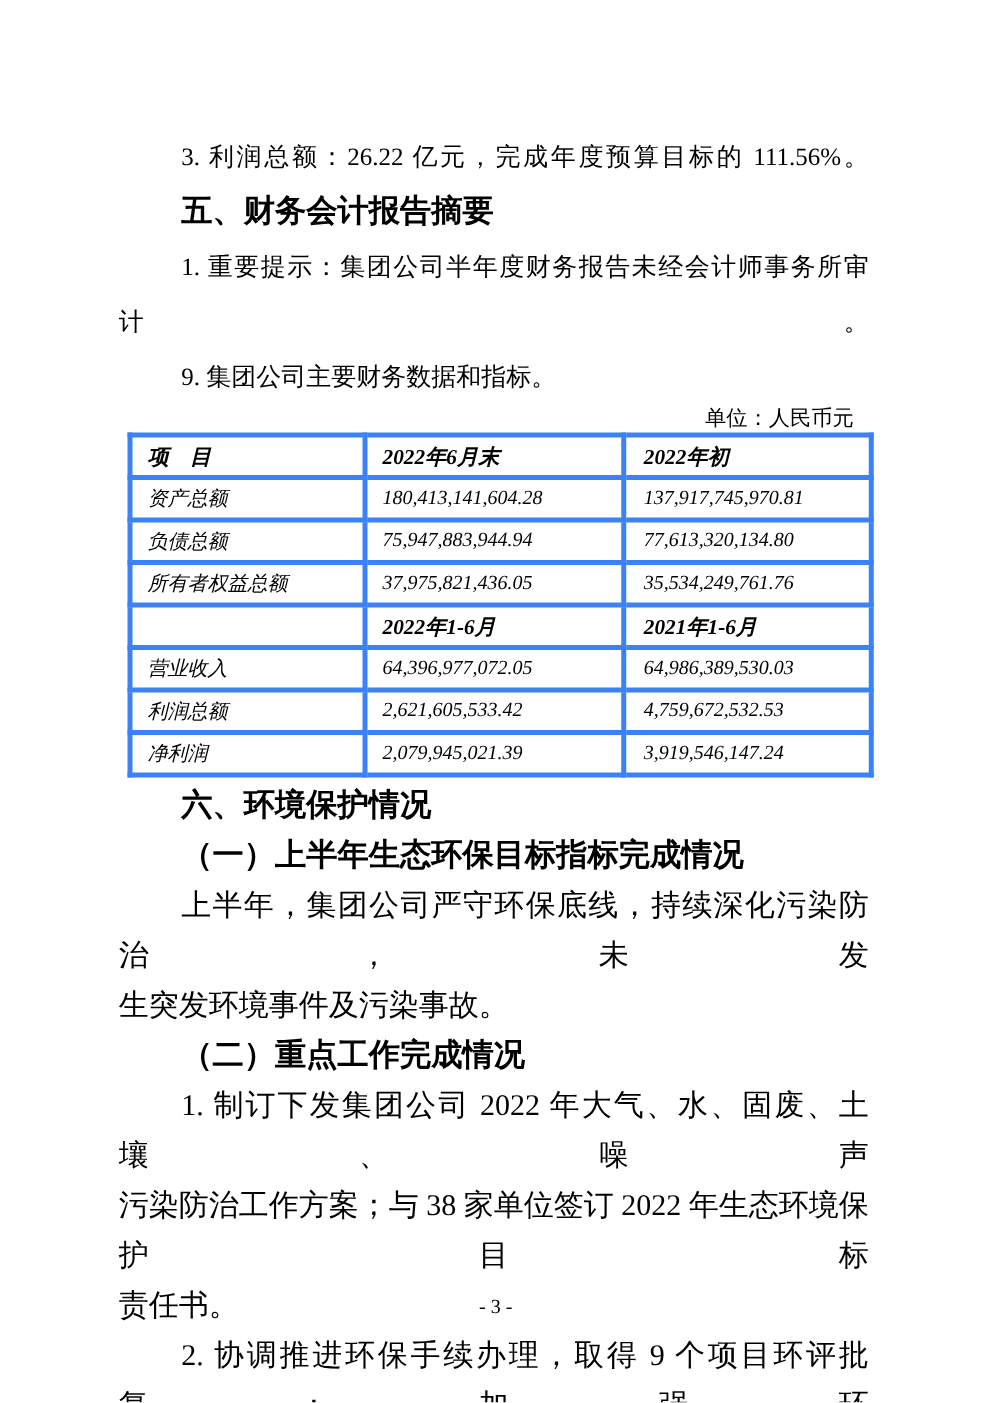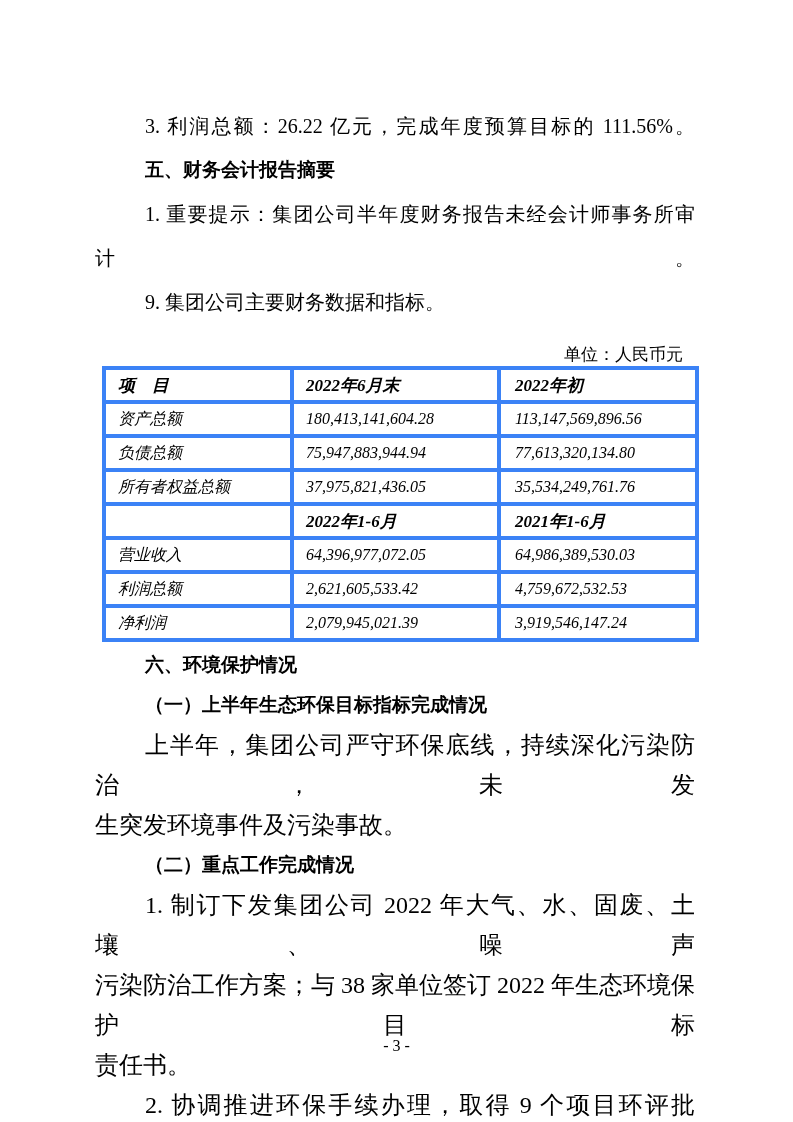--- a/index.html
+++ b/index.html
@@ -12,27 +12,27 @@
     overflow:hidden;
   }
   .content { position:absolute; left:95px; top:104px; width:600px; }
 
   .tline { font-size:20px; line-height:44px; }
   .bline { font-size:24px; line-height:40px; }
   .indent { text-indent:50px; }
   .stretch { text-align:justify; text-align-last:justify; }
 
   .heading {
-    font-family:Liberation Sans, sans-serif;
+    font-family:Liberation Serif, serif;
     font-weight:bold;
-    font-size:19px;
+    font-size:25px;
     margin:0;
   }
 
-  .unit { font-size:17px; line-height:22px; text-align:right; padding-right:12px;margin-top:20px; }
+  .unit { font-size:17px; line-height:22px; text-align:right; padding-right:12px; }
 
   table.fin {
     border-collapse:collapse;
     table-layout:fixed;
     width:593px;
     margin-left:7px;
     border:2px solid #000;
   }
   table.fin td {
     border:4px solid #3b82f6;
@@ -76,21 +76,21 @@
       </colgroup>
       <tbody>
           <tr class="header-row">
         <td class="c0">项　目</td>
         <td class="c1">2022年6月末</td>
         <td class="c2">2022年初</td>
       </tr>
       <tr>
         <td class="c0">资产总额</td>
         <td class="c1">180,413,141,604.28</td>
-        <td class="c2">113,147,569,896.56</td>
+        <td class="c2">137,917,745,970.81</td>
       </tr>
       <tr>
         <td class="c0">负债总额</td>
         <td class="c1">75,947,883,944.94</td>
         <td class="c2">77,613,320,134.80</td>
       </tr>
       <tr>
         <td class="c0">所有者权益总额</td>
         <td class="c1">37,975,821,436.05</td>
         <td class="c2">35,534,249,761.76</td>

▶ EXERCISE REQUIREMENTS: Extract every line containing the string "border" from the data above.

▶ SOLUTION TO THE EXERCISE:
     border-collapse:collapse;
     border:2px solid #000;
     border:4px solid #3b82f6;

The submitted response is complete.